THE DEER PARK, MAGDALEN COLLEGE, OXFORD. By J. H. Lorimer.
But, after all, the majority of sightseers are not given to historical reflections. What most people want is something that 'palpitates with actuality;' they want to see the machine working. They are temporarily happy if they can see a Proctor in his robes of office, and rise to the enthusiasm of 'never having had such a delightful day' if the Proctor happens to 'proctorise' an undergraduate within the ken of their vision. 'It was all so delightful and mediaeval, and all that kind of thing, don't you know? Poor young man--simply for not wearing one of those horrid caps and gowns! I call it a shame.' This is the reason why a Degree Day is so wonderfully popular a ceremony. There is a sense of attractive mystery about it all--the Vice-Chancellor throned in the Theatre or Convocation House, discoursing in unintelligible scraps of Latin like the refrain of a song, and the Proctors doing their quarter-deck walk--although the dignity of the function be rather marred by the undergraduates who jostle and giggle in the background forgetting that they are assisting at a ceremony which is, after all, one of the University's reasons of existence.

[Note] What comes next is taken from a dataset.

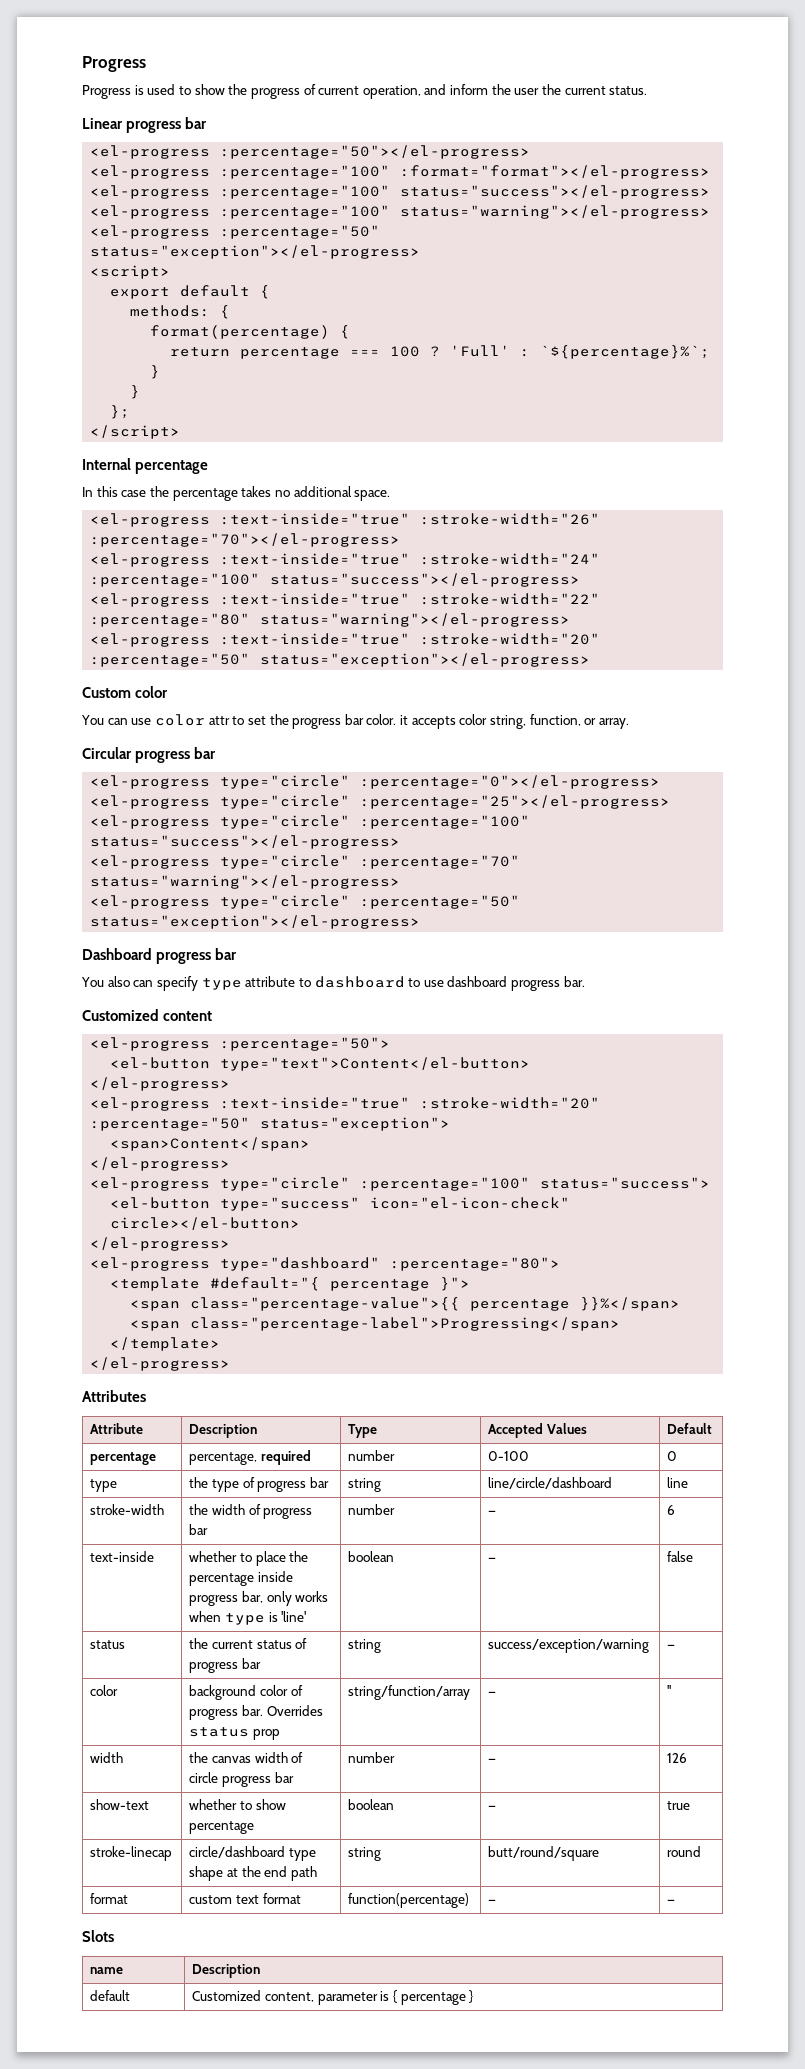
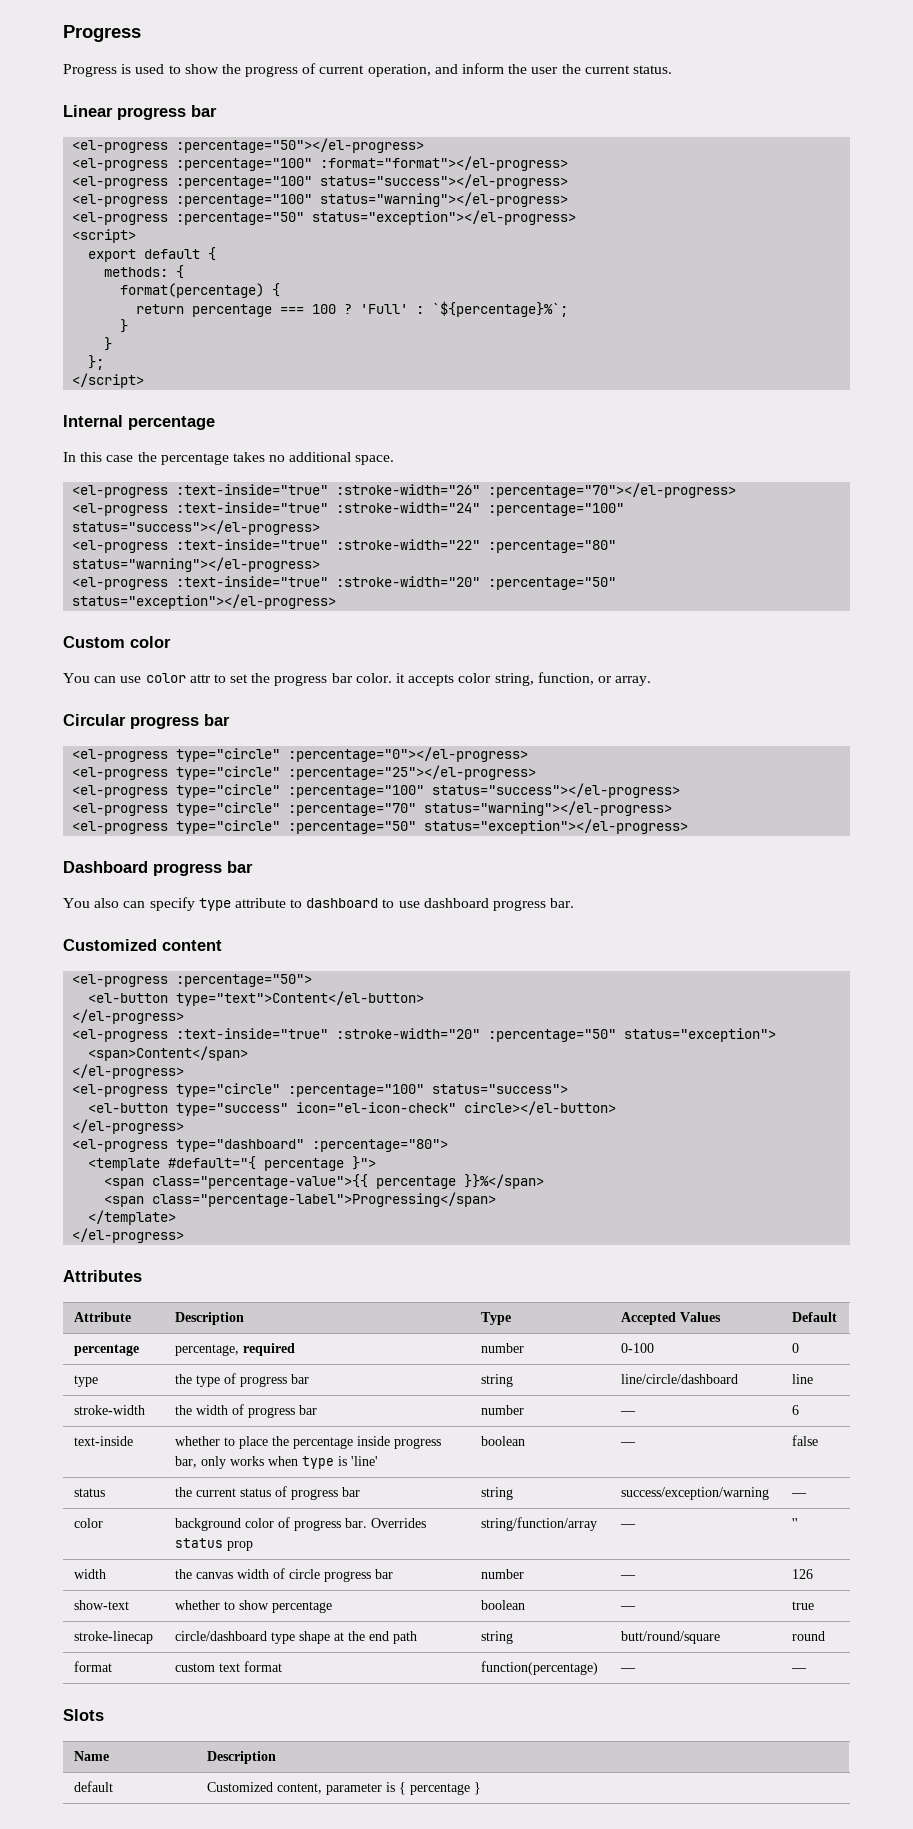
[90,1967,124,1974] name -> [73,1751,109,1761] Name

It is the same kind of curiosity which causes the lecturer to become suddenly conscious that he is being watched with intense interest--an interest to which he is altogether unaccustomed--by 'only a face at the window' of his lecture-room, to his own confusion and the undisguised amusement of his audience.

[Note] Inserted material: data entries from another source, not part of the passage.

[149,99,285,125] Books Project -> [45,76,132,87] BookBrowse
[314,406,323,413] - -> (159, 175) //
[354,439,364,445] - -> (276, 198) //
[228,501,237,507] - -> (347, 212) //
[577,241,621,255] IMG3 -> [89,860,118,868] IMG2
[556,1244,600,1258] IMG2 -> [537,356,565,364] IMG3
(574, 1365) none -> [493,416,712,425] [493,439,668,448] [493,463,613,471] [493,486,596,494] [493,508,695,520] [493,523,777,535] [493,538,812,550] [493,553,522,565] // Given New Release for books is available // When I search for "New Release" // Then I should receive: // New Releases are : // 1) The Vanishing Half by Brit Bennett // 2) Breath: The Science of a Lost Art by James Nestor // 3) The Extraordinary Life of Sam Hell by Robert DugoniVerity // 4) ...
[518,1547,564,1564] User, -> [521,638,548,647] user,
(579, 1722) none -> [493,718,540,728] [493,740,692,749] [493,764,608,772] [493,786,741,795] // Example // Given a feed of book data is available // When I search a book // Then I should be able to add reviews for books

IN CONVOCATION: CONFERRING A DEGREE. Drawn by Ernest Stamp.
Such are sightseers: yet every man to his taste. When Samuel Pepys came over from Abingdon to see the sights of the University town, it is gratifying and rather surprising to learn that what most impressed him was the small price paid for creature comforts: 'Oxford mighty fine place,' such is the diarist's reflection, 'and cheap entertainment.'
[IV--OF EXAMINATIONS]
'Thinketh one made them in a fit of the blues.'
Q
If there is one subject on which the professedly non-reading undergraduate is nearly always eloquent it is the aggravation of his naturally hard lot by the examination system; that is, not only 'The Schools' themselves, but the ancillary organization of lectures, 'collections,' and college tuition in general; all which machinery, being intended to save him from himself and enable him to accomplish the ostensible purpose of his residence at the University, he very properly regards as an entirely unnecessary instrument of torture, designed and perfected by the gratuitous and malignant ingenuity of Dons, whose sole object is the oppression of undergraduates in general and himself in particular. He is obliged to attend lectures, at least occasionally. His tutors compel him to attempt to pass his University examination at a definite date; and then--adding insult to injury--actually reproach him or even send him down for his ill success, just as if he had not always demonstrated to them by repeated statements and constant proofs of incapacity that he had not the smallest intention of getting through! Small wonder, perhaps, that on returning from a highly unsatisfactory interview with the University examiners to a yet more exasperating colloquy with the authorities of his college, he should wish that fate had not matched him with the 'cosmic process' of the nineteenth century; and that it had been his happier lot to come up to Oxford in the days when examinations were not, and his remote ancestors got their degrees without any vain display of mere intellectual proficiency, or went down without them if they chose.